What is needed is an exact copy of the lines from the one containing "shipping: 20.95 -> 12.99" through the last line of the records, with no pictures.

MATERIAL SHOWN ->

:::::

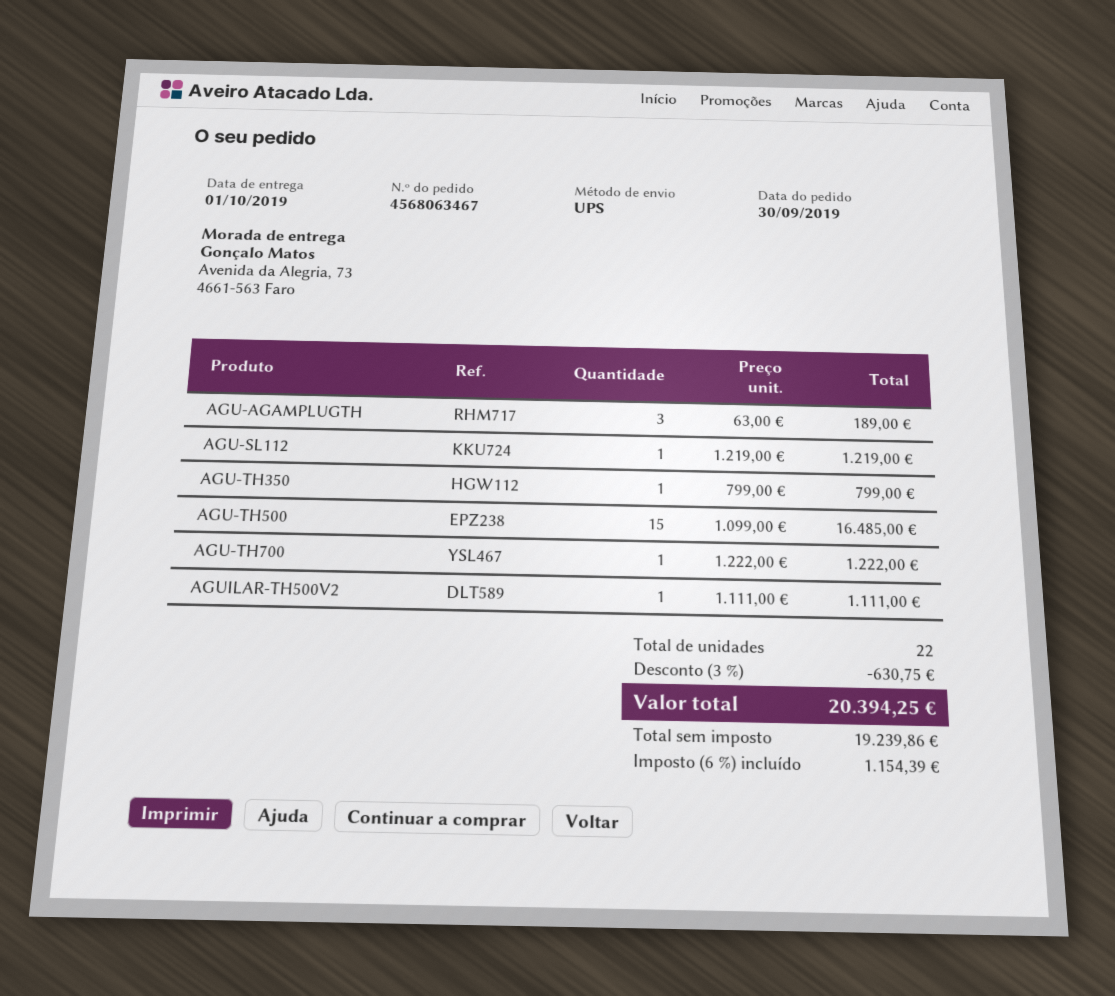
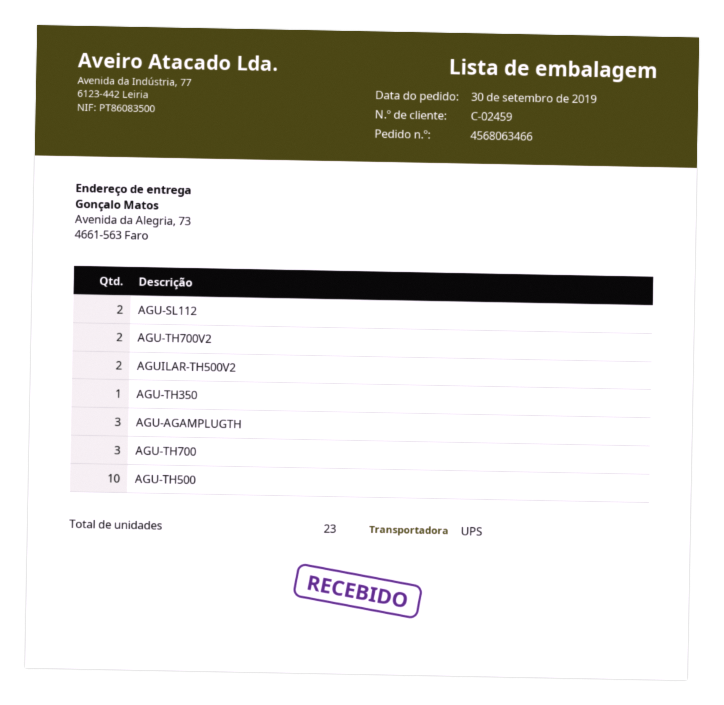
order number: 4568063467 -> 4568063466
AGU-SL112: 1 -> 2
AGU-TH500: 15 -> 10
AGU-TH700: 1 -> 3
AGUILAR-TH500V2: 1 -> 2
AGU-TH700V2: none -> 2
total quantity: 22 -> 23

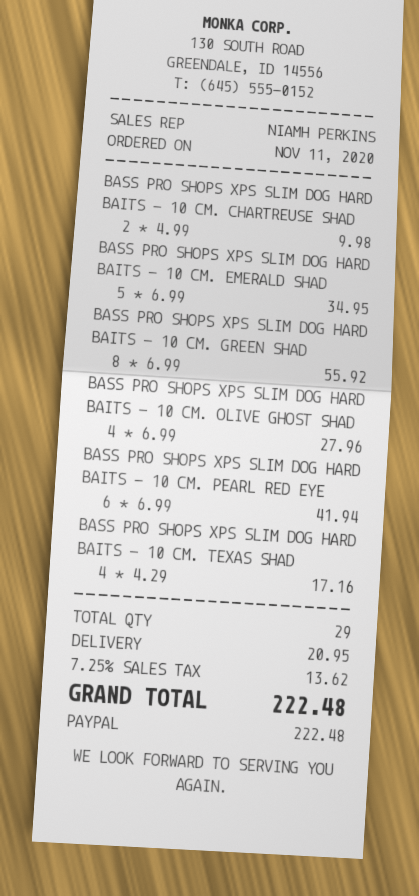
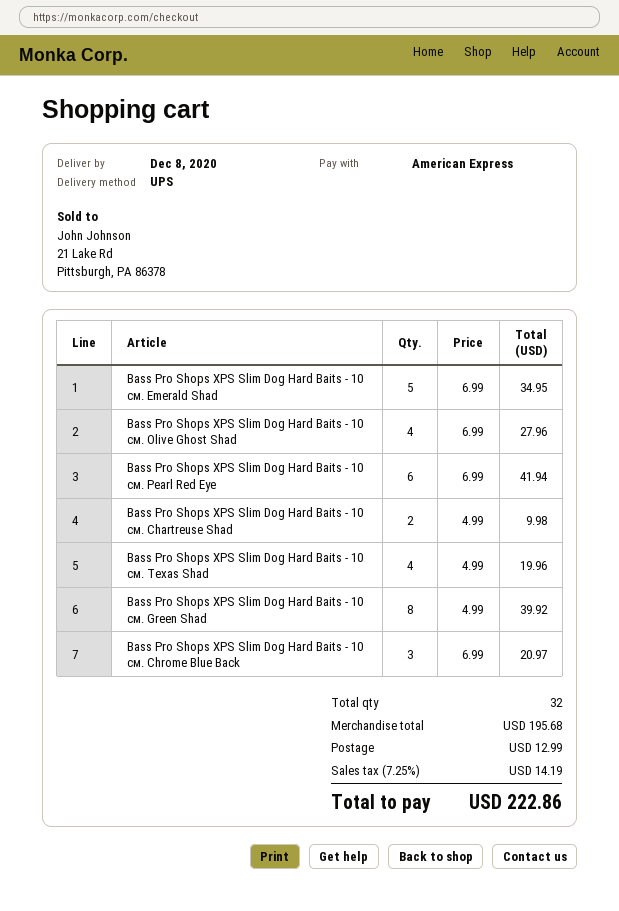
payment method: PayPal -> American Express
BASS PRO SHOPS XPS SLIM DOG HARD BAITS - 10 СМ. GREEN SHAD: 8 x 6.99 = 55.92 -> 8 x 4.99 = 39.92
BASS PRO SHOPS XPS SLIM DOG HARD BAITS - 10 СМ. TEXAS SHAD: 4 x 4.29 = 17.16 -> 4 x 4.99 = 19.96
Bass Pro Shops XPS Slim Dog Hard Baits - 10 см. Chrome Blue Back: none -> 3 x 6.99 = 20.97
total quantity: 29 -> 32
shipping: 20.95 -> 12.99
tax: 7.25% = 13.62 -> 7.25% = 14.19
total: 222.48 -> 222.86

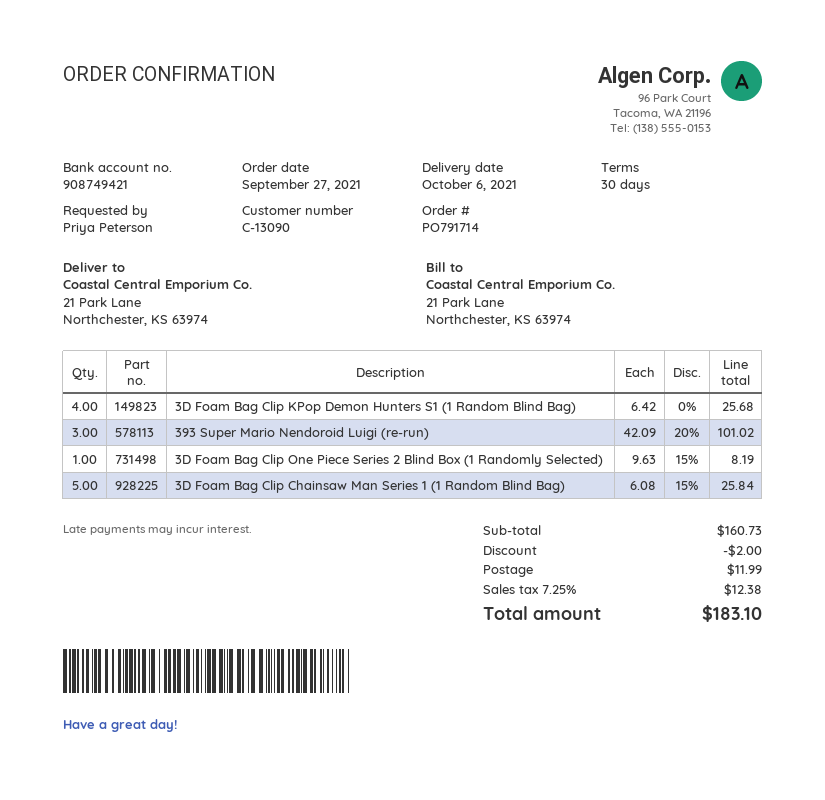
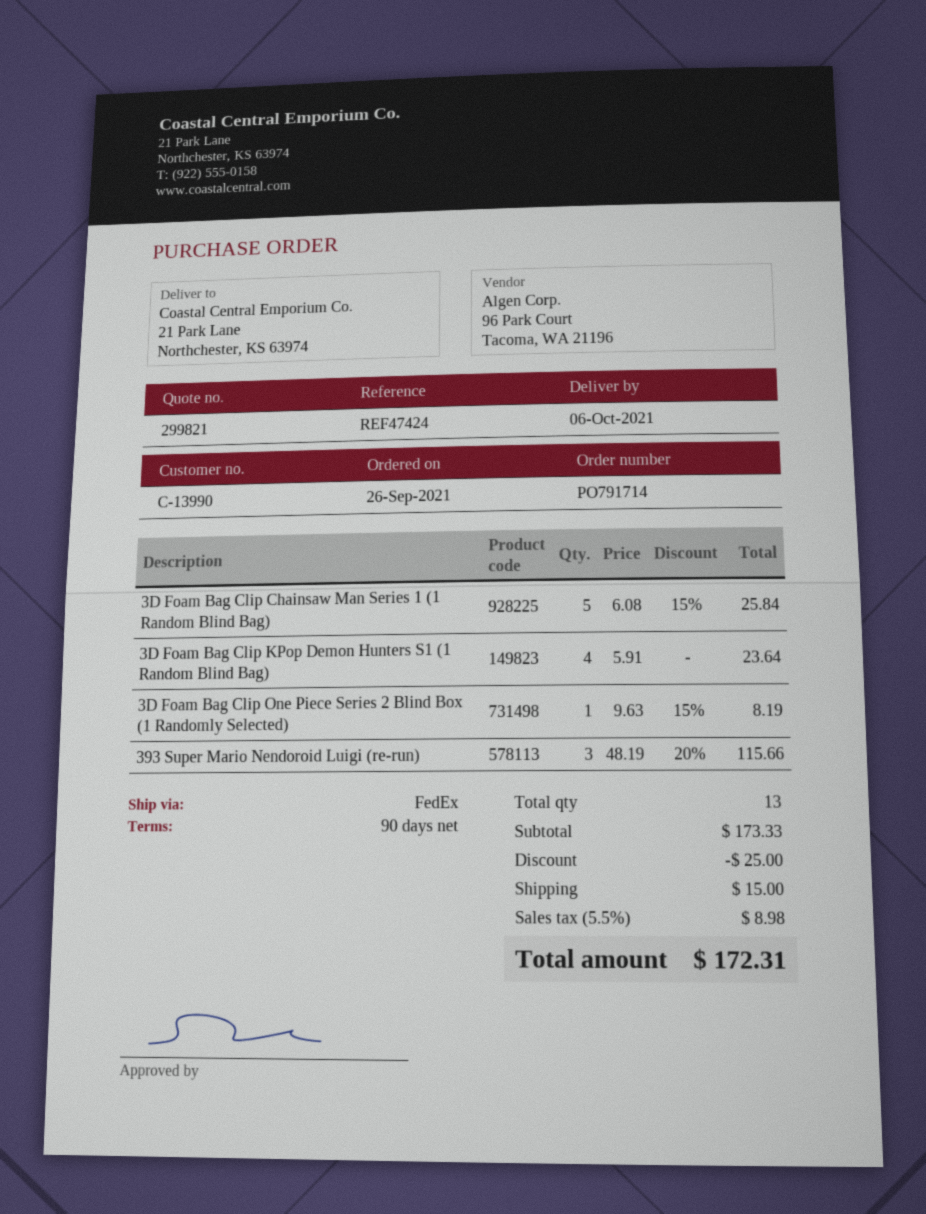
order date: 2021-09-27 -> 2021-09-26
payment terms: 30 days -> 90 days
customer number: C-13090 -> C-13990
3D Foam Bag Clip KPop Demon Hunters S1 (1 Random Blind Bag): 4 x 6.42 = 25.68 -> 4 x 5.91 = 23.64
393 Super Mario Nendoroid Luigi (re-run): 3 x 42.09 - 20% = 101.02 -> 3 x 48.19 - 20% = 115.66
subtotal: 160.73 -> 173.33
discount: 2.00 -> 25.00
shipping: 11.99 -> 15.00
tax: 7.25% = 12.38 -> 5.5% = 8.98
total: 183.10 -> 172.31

:::::

RESPONSE ->
shipping: 20.95 -> 12.99
tax: 7.25% = 13.62 -> 7.25% = 14.19
total: 222.48 -> 222.86

order date: 2021-09-27 -> 2021-09-26
payment terms: 30 days -> 90 days
customer number: C-13090 -> C-13990
3D Foam Bag Clip KPop Demon Hunters S1 (1 Random Blind Bag): 4 x 6.42 = 25.68 -> 4 x 5.91 = 23.64
393 Super Mario Nendoroid Luigi (re-run): 3 x 42.09 - 20% = 101.02 -> 3 x 48.19 - 20% = 115.66
subtotal: 160.73 -> 173.33
discount: 2.00 -> 25.00
shipping: 11.99 -> 15.00
tax: 7.25% = 12.38 -> 5.5% = 8.98
total: 183.10 -> 172.31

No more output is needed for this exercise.